Urge creare una cultura della vita che abbraccia tutte le generazioni (ed in questo anche noi siamo interpellati in prima persona), una cultura che favorisca l'accettazione della vita nascente come dono, come prima si è detto, e la dignità di cui ogni essere umano è destinatario, dignità che si declina in ogni fase dell'esistenza umana fino alla morte naturale.
Fondamentale atteggiamento è per noi lasciare salire sulla barca della nostra vita Gesù, perché come compagno di viaggio ci possiamo sostenere vicendevolmente ed essere testimoni di vita nella gioia del nostro vivere.

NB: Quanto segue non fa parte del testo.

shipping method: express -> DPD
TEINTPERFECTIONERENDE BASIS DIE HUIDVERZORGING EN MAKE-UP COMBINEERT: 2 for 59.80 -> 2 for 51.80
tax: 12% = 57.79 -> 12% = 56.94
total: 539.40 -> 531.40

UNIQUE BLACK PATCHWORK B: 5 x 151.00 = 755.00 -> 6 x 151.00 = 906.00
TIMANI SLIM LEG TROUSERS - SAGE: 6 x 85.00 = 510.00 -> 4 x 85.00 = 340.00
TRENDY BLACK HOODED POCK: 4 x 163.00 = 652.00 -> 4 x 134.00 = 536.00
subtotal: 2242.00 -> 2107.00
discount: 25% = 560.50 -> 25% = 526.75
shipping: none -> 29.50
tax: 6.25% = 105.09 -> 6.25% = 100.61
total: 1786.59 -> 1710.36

E allora, come custodi della vita, della nostra vita, della vita della nostra comunità ecclesiale e civile è necessario, è utile porre lo sguardo al camminare insieme, “Camminiamo tutti insieme, Con Gioia” e così continua il nostro Vescovo, nella Lettera dell'8 settembre 2021: “Riprendiamo con fiducia, gioia e speranza, il nostro cammino di discepoli credenti, “tutti insieme”, ognuno con il suo passo, senza dimenticare il passo degli ultimi, cioè di coloro che non hanno concretamente le nostre stesse possibilità sia da un punto di vista materiale, ma anche spirituale, morale, psicologico, culturale; ci impegniamo, per quanto possibile, a non lasciare indietro mai nessuno. Tutto questo non per inseguire mode, notorietà, personalismi, ma perché sentiamo il vivo desiderio di lasciare ancora parlare, con più forza, dolcezza e mitezza, il Signore Gesù Cristo alla nostra vita e annunciarlo con rinnovato slancio ed entusiasmo a tutti. Riempiamo la nostra esistenza di atti di amore per tutti, in particolare per i più poveri, della nostra Calabria, dell'Italia, del mondo intero”.
Che il Signore della vita illumini il nostro sentire e ci custodisca nel nostro cammino!